Yes, I used to collect taxidermy, but not so much any more. All the spaces are full. Then there's maintenance. I collect mainly fish now because they're easier to take care of with a squirt of Lemon Pledge. With stuffed antelopes, for example, you sometimes get moths and you wind up having to put flea collars on them.
What about your own daytime job as a “manhole inspector,” tracing tunnels in underground Manhattan? Do you ever think that'd be a good basis for a book?
One of my earlier novels, Crooked, did use some of that background, but I deal with that subject all day and would rather write about something different.
What's next?
I'm doing several novels about Brooklyn, where I live.
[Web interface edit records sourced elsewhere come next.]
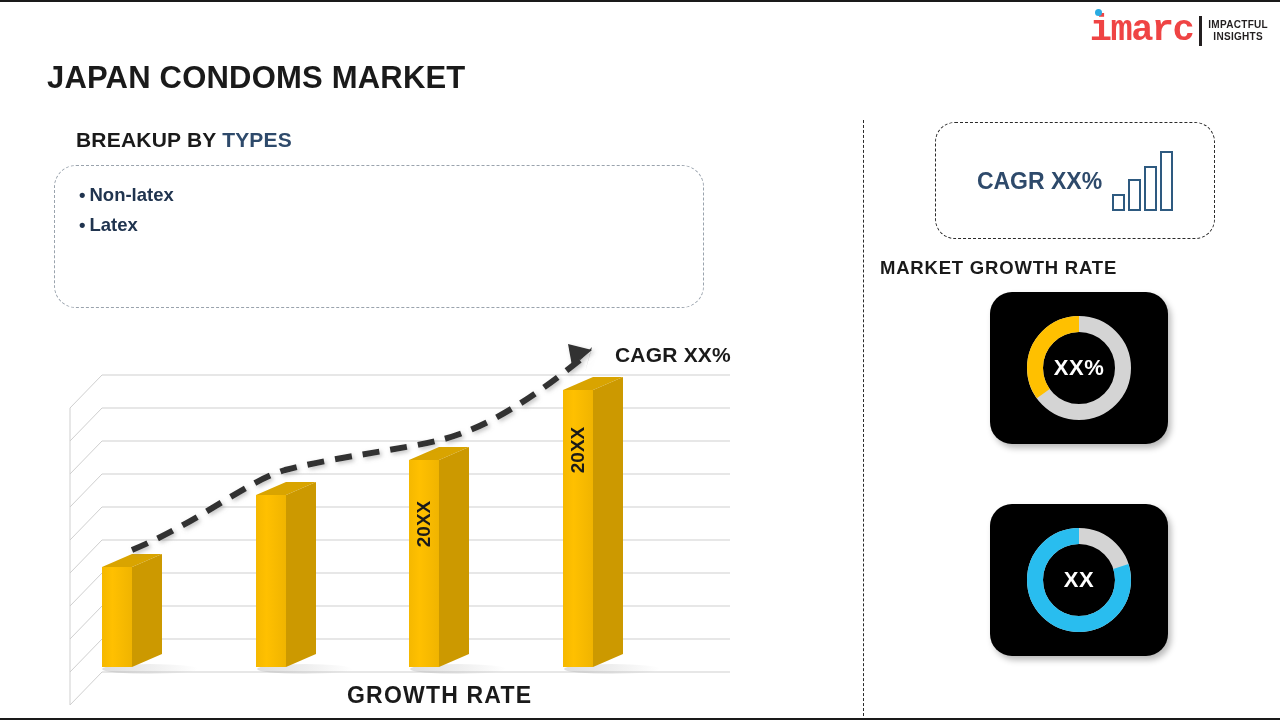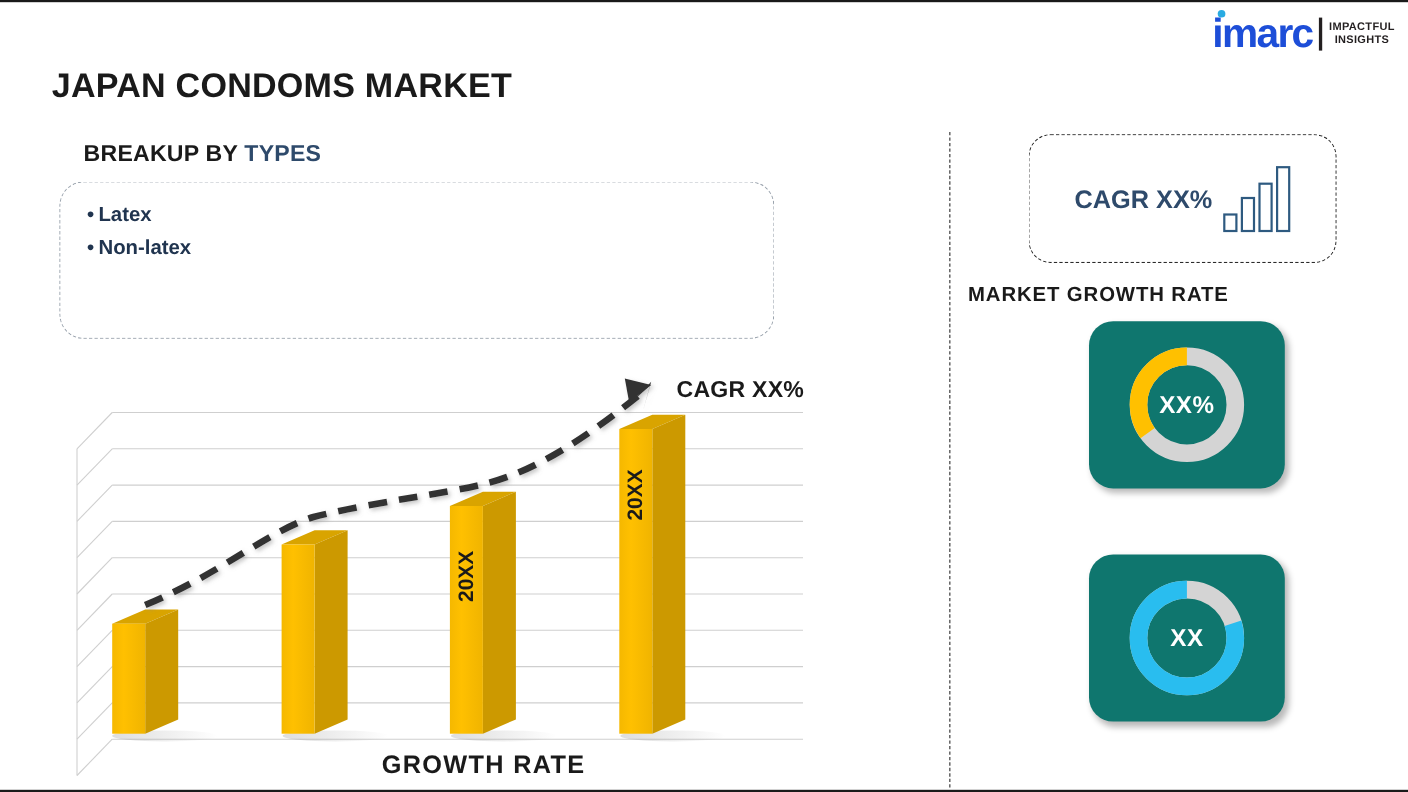"imarc" #logo-mark { color: #1d4ed8 -> #ef4444; font-family: Liberation Sans, sans-serif -> Liberation Mono, monospace }
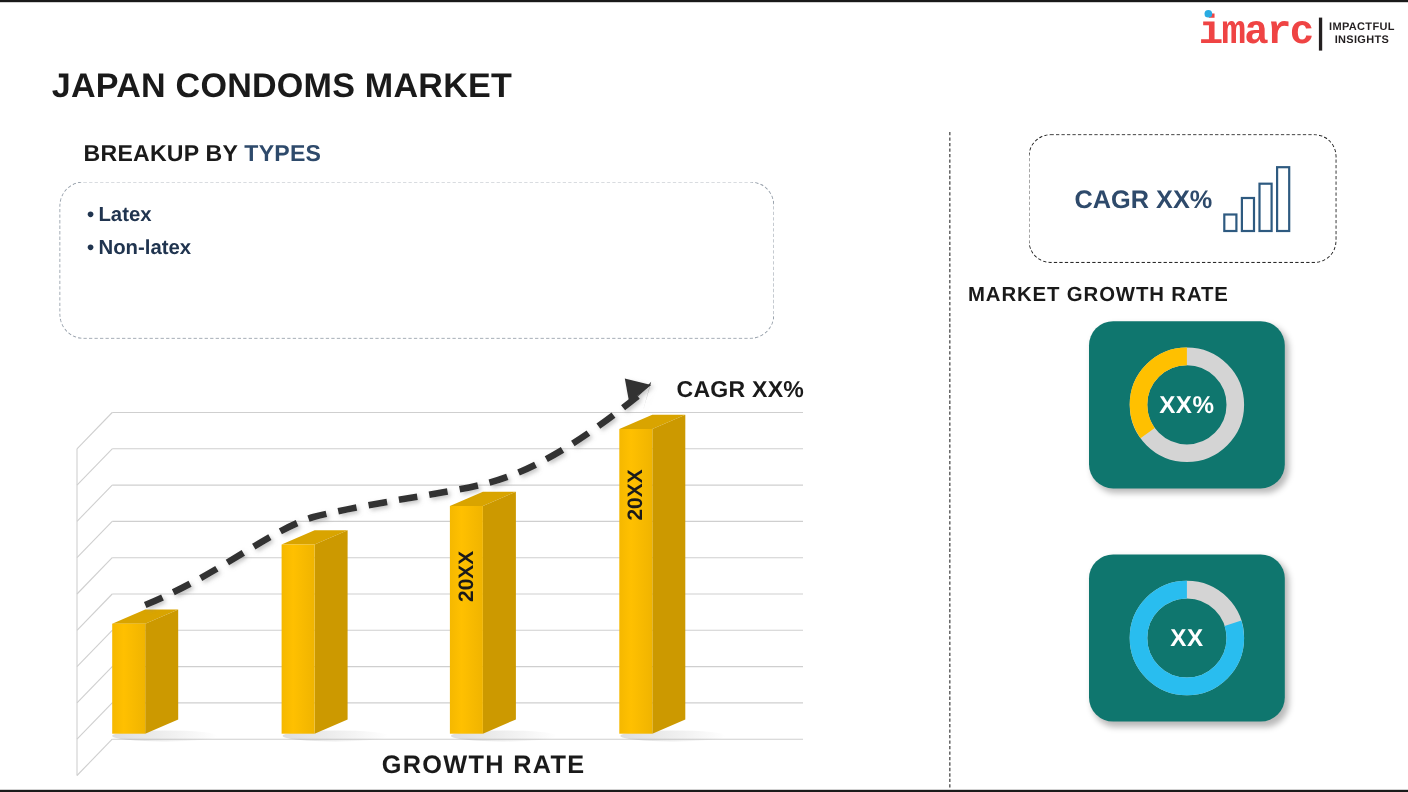"• Latex" div.type-item { order: before "• Non-latex" -> after "• Non-latex" }
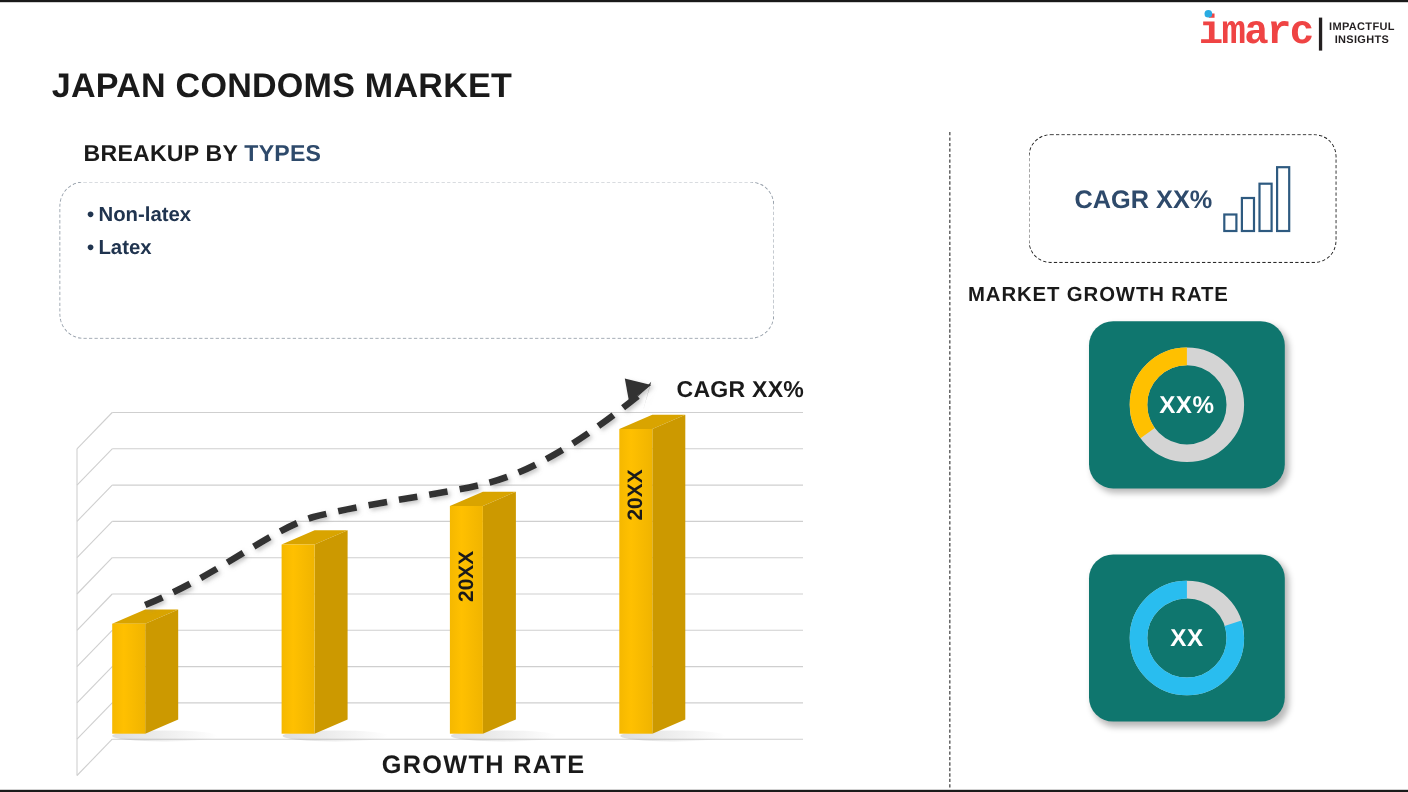"XX%" .donut-card { background: #0f766e -> #000000 }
It's a fascinating place, the fourth largest city in the country. My own neighborhood is split between the people who've lived there all their lives and the gentry/hipsters who are moving in. The novel I just finished is called Buyback, about an insurance investigator who turns to art theft. Then the picture he's just stolen is stolen from him, while he's working for the insurance company to recover the picture he stole in the first place.